What exactly makes the prefatory bitch so satisfying and potent? Something about her matter-of-fact placement at the start of the sentence forecloses disagreement. The natural immediacy of address also lends her oomph, in the way that a 19th-century novel might suddenly snap you to attention by switching to the vocative. (As Charlotte Brontë wrote in Jane Eyre, “Bitch, I married him.”) And the word bitch has always boasted certain superpowers, including part-of-speech elasticity (“that bitch keeps bitching from her bitch face”) and the ability to masquerade as an innocuous female dog. Mostly, though, the term derives force from its, well, rudeness. As degendered as the proemial bitch might seem, she can’t shake her origins as a misogynist slur: “a she dog or doggess,” as Francis Grose wrote in his 1811 Dictionary of the Vulgar Tongue, “the most offensive appellation that can be given to an English woman, even more provoking than that of whore.”

The pelt of transgression hanging around bitch probably accounts for most of its impact. As a sexist insult that got its second wind in ‘90s-era black slang, bitch is a term associated with the marginalized: women and people of color. It serves the power structure, putting down those of inferior social status while elevating the (presumably white, male) speaker. So the nimbus of violation surrounding bitch is twofold: It strikes progressive listeners as glaringly offensive, first of all. (The New York City Council tried to outlaw the term in 2007, five months after it passed a ban on the N-word.) More subtly, however, in the mouths of Drizzy or Rihanna, saying bitch reads as a subversive gesture, an insouciant dip into the oppressor’s lexicon. The speaker flaunts an authority she shouldn’t be able to claim, and it’s thrilling, like: Bitch, I went there. Try and stop me.

The prefatory bitch is uniquely empowering—you need to be a pretty big deal to wield such a fraught word with impunity. Its comedy comes in part from reversed expectations. The refreshment and pleasure in Poehler’s Baby Mama retort stems from the way her working-class character sticks it to Fey’s snobbish yuppie. The Key and Peele sketch delights because its supposedly authoritarian husbands are too terrified to say bitch unless they’re sure their wives aren’t listening. When superstar Christina Aguilera snubbed lesser eminence Valerie Bertinelli at a concert, Bertinelli got her back by snapping, “Bitch, I’m a fan.” Rihanna growling that a bitch better have her money is kind of awesome. Billy Joel saying it would make us squirm.

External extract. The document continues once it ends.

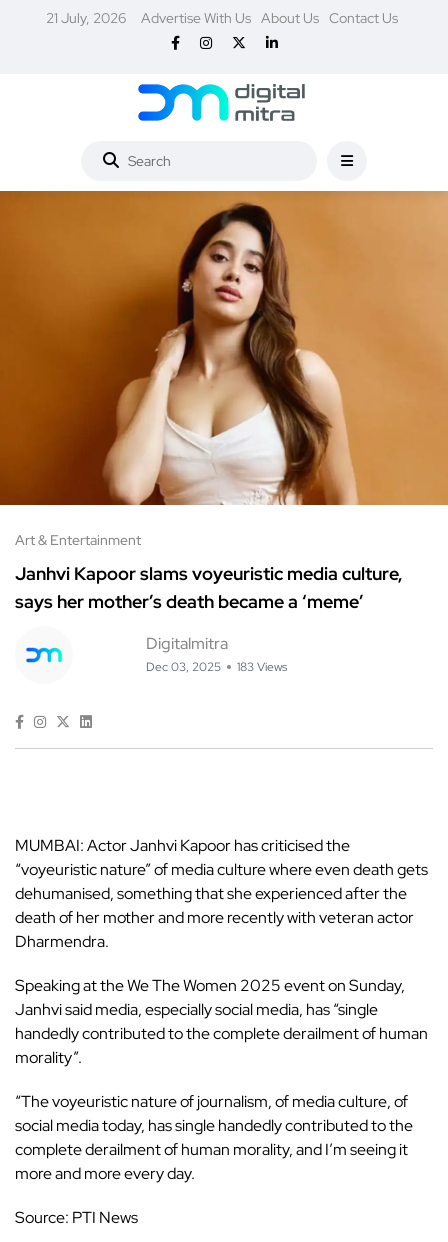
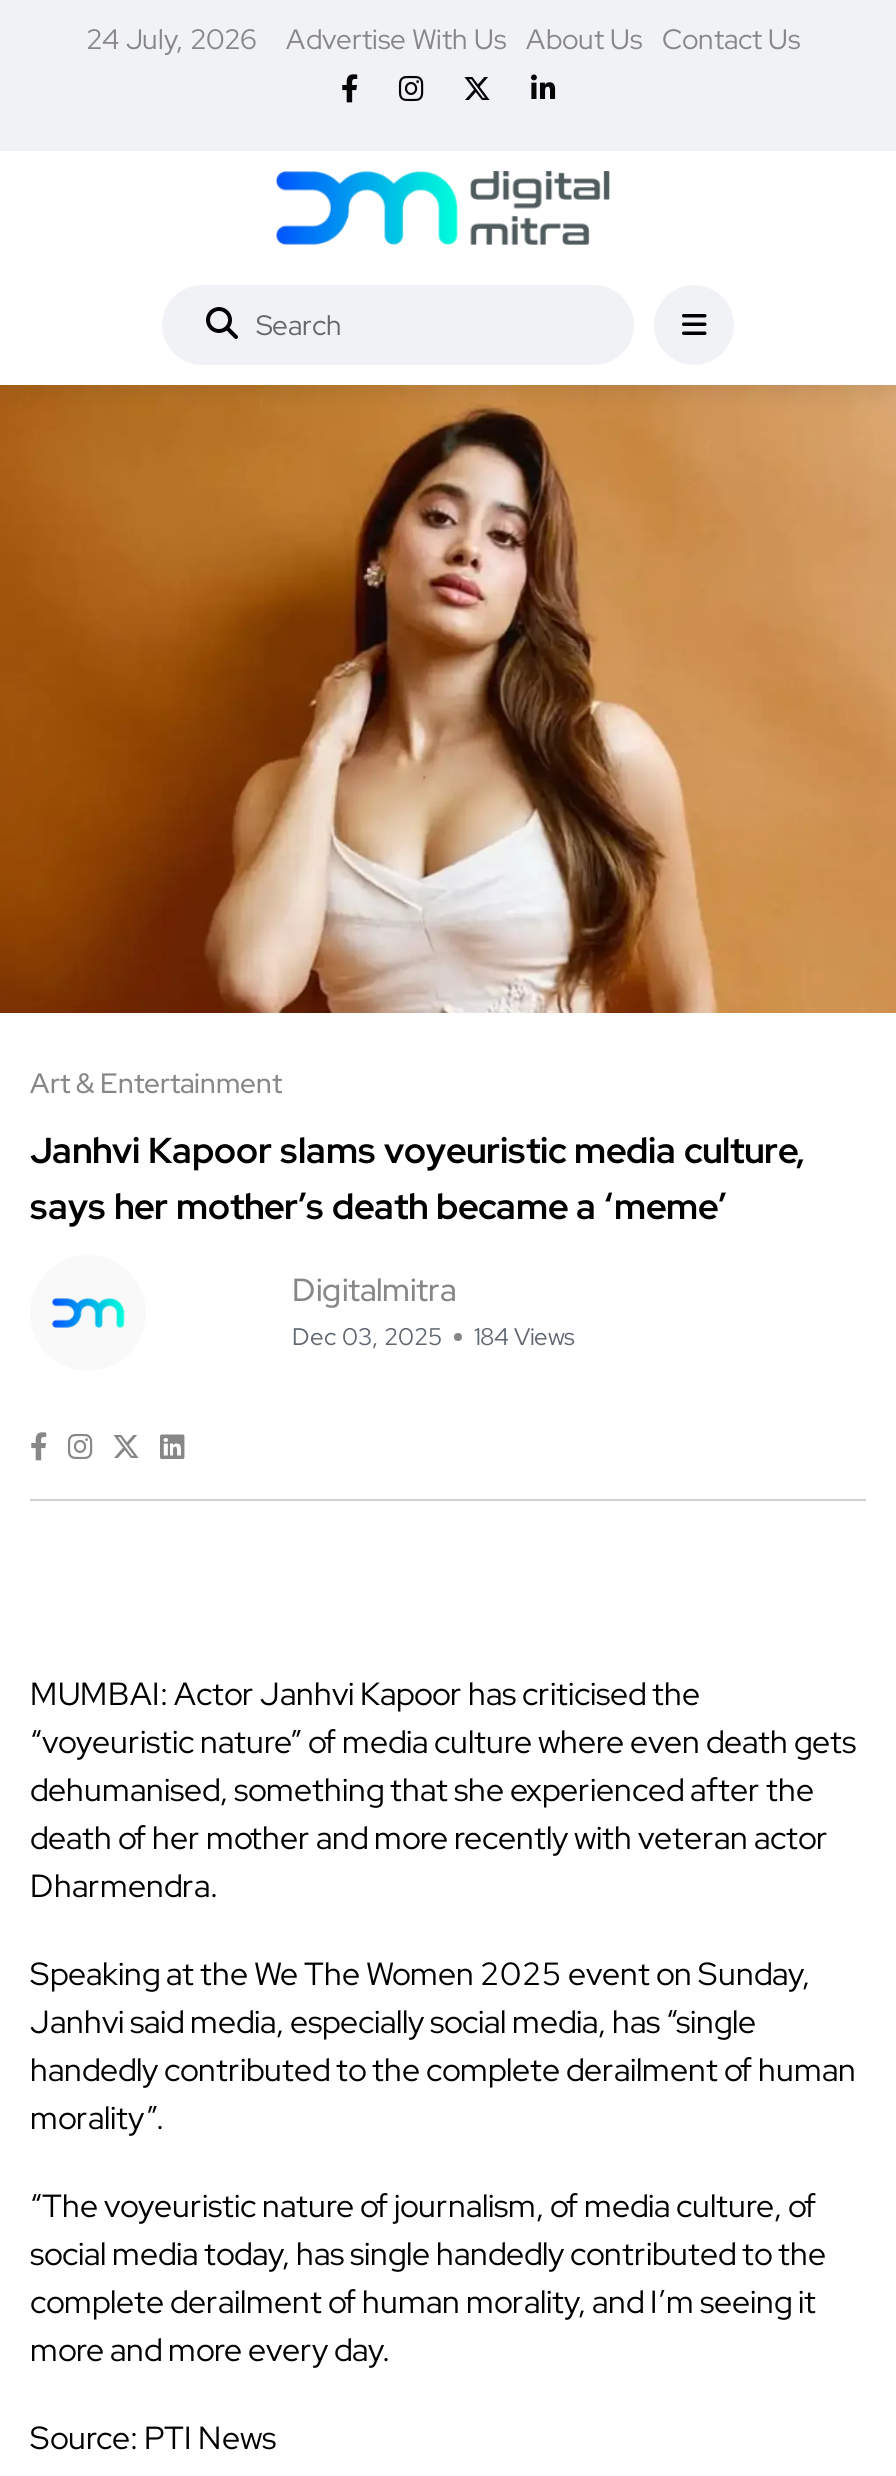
- 21 July, 2026 Advertise With Us About Us Contact Us
+ 24 July, 2026 Advertise With Us About Us Contact Us

- Dec 03, 2025 183 Views
+ Dec 03, 2025 184 Views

Of course, bitch has been used as punctuation for a while. “It’s Britney, bitch,” a defiant Spears chanted in 2007, one year before the premiere of Breaking Bad, whose Jesse Pinkman would become the patron saint of the “something, something, bitch” construction. Yet “X, bitch” (exuberant) stands in contrast to “bitch, X” (reproving, disdainful). The first is a jubilant self-assertion, the second a withering put-down. And our culture seems to be experiencing a sea change between the first phrasing and the second. Bitch, better use it right.